[Required work] Once you find the line with "[407,269,725,285] convolution of" in the data that follows, repeat it and every line after it exactly, through the line with "[554,468,625,482] $G*H=F$. ->".

Data extract: Begin

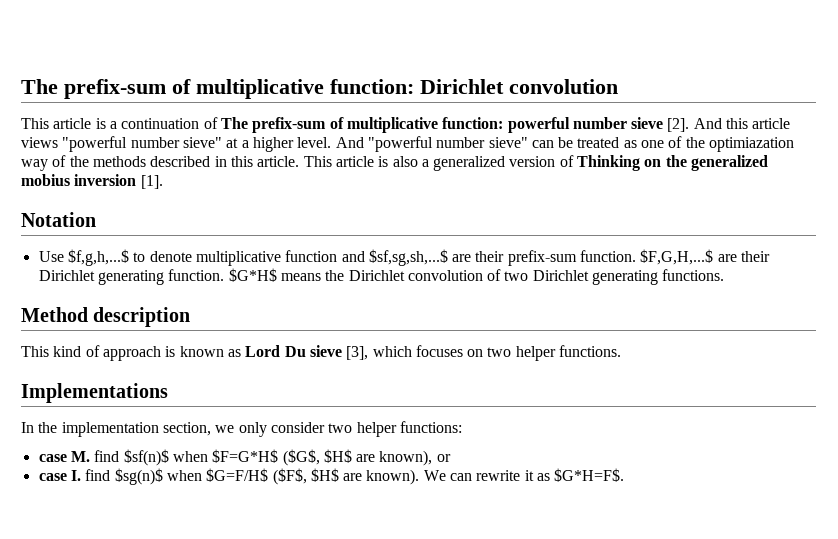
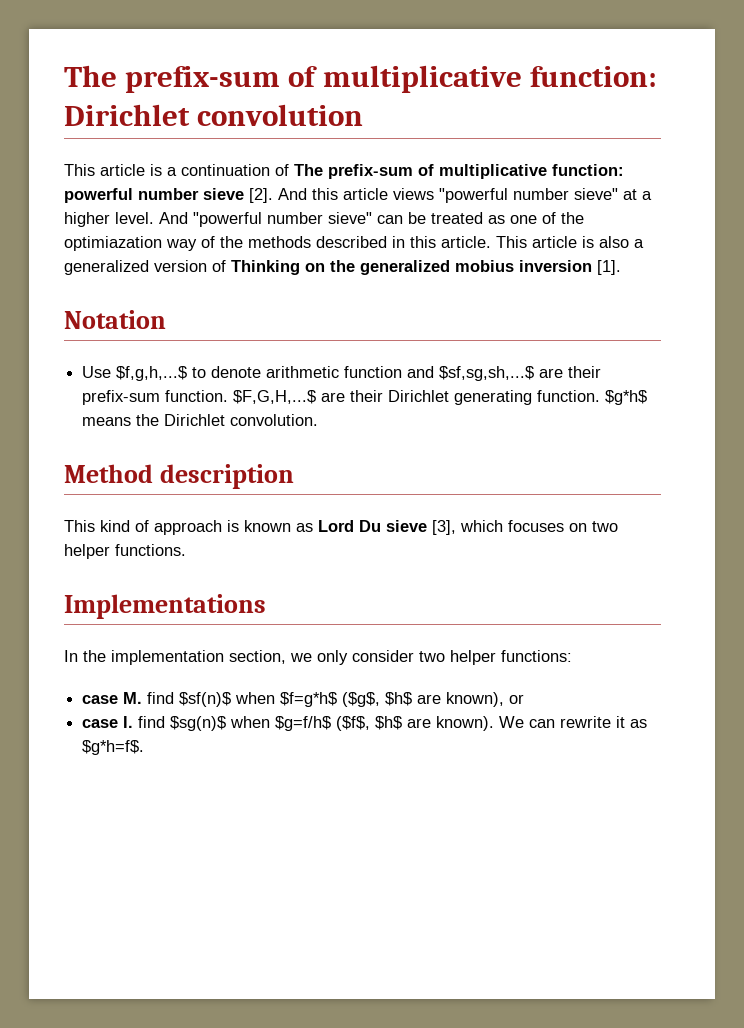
[195,251,281,266] multiplicative -> [266,366,340,378] arithmetic
[228,268,277,282] $G*H$ -> [605,390,648,405] $g*h$
[407,269,725,285] convolution of two Dirichlet generating functions. -> [230,414,319,426] convolution.
[212,449,352,466] $F=G*H$ ($G$, $H$ -> [280,692,413,707] $f=g*h$ ($g$, $h$
[206,468,339,485] $G=F/H$ ($F$, $H$ -> [275,716,403,731] $g=f/h$ ($f$, $h$
[554,468,625,482] $G*H=F$. -> [82,740,145,755] $g*h=f$.

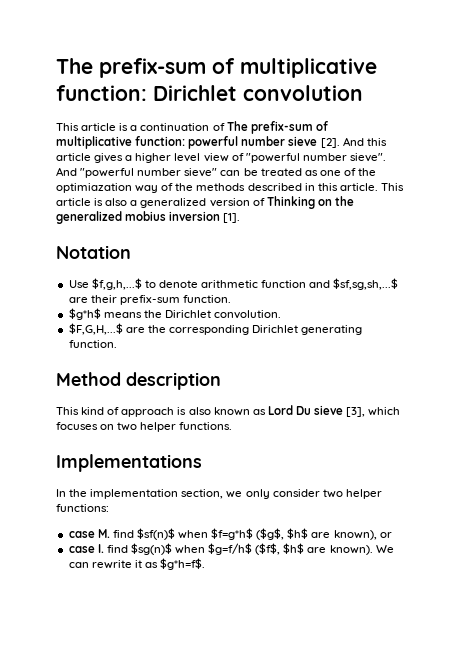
[393,188,652,203] [64,212,154,227] views "powerful number sieve" at a higher level. -> [94,153,386,163] gives a higher level view of "powerful number sieve".
[233,390,601,405] $F,G,H,...$ are their Dirichlet generating function. -> (231, 299) //
(319, 420) none -> [68,323,363,335] [68,340,117,348] // $F,G,H,...$ are the corresponding Dirichlet generating function.
(239, 526) none -> [188,407,211,415] also

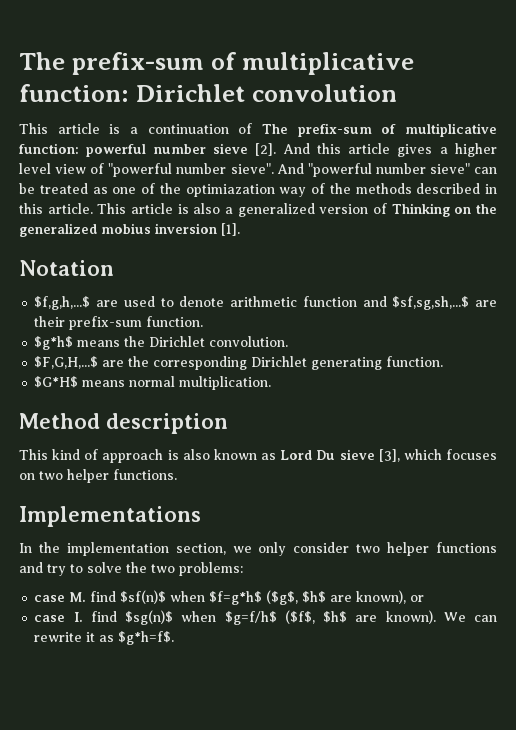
[68,278,142,290] Use $f,g,h,...$ -> [34,296,155,310] $f,g,h,...$ are used
(117, 344) none -> [34,376,272,390] // $G*H$ means normal multiplication.
[56,504,109,512] functions: -> [436,542,498,553] [19,562,243,576] functions and try to solve the two problems:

Data extract: End

[Solution to this exercise]
[407,269,725,285] convolution of two Dirichlet generating functions. -> [230,414,319,426] convolution.
[212,449,352,466] $F=G*H$ ($G$, $H$ -> [280,692,413,707] $f=g*h$ ($g$, $h$
[206,468,339,485] $G=F/H$ ($F$, $H$ -> [275,716,403,731] $g=f/h$ ($f$, $h$
[554,468,625,482] $G*H=F$. -> [82,740,145,755] $g*h=f$.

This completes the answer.